HOW TO COMPLETE THIS TASK ▸
The tail of the records, from the line containing "tax: 22049.62 -> 26731.85" through the final line, should be printed exactly and on its own.

DATA FOR THIS TASK ▸
---------------
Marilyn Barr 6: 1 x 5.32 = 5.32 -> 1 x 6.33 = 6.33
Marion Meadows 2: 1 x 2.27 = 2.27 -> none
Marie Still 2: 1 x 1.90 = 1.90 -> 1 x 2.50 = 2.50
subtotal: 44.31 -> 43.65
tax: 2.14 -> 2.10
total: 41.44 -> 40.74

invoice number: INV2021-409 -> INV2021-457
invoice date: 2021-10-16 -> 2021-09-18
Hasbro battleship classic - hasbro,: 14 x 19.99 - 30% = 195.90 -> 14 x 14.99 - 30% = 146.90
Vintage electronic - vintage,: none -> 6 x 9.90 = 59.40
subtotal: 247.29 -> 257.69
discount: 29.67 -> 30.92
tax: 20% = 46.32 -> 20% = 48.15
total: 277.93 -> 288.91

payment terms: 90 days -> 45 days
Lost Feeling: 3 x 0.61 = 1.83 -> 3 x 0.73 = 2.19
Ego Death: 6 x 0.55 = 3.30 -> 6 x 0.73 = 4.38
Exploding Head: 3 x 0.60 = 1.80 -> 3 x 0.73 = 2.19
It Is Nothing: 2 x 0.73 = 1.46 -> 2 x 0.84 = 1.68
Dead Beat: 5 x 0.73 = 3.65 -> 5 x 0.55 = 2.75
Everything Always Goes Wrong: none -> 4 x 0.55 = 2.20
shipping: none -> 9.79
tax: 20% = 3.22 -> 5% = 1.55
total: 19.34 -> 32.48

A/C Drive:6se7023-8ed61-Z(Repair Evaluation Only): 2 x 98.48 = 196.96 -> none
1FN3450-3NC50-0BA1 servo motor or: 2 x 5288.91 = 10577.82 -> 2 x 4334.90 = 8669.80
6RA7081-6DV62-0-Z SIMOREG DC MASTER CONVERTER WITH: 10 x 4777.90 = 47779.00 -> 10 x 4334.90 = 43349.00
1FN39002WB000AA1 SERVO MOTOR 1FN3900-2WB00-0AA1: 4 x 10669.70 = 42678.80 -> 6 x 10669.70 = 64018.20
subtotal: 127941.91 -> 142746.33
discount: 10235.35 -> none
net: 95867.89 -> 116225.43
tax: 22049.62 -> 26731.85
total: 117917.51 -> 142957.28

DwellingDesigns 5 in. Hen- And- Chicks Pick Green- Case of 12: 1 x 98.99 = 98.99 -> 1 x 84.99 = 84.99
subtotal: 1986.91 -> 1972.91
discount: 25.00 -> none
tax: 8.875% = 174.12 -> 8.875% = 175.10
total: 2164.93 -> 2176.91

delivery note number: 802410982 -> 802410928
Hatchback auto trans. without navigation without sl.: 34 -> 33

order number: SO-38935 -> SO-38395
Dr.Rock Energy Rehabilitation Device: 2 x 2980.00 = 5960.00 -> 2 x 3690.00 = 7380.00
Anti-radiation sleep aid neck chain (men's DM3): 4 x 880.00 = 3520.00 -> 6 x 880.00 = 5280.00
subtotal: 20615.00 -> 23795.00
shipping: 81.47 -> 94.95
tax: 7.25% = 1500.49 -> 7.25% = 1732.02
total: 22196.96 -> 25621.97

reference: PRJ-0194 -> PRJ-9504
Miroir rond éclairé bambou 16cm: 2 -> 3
---------------
SOLVED PROBLEM ▸
tax: 22049.62 -> 26731.85
total: 117917.51 -> 142957.28

DwellingDesigns 5 in. Hen- And- Chicks Pick Green- Case of 12: 1 x 98.99 = 98.99 -> 1 x 84.99 = 84.99
subtotal: 1986.91 -> 1972.91
discount: 25.00 -> none
tax: 8.875% = 174.12 -> 8.875% = 175.10
total: 2164.93 -> 2176.91

delivery note number: 802410982 -> 802410928
Hatchback auto trans. without navigation without sl.: 34 -> 33

order number: SO-38935 -> SO-38395
Dr.Rock Energy Rehabilitation Device: 2 x 2980.00 = 5960.00 -> 2 x 3690.00 = 7380.00
Anti-radiation sleep aid neck chain (men's DM3): 4 x 880.00 = 3520.00 -> 6 x 880.00 = 5280.00
subtotal: 20615.00 -> 23795.00
shipping: 81.47 -> 94.95
tax: 7.25% = 1500.49 -> 7.25% = 1732.02
total: 22196.96 -> 25621.97

reference: PRJ-0194 -> PRJ-9504
Miroir rond éclairé bambou 16cm: 2 -> 3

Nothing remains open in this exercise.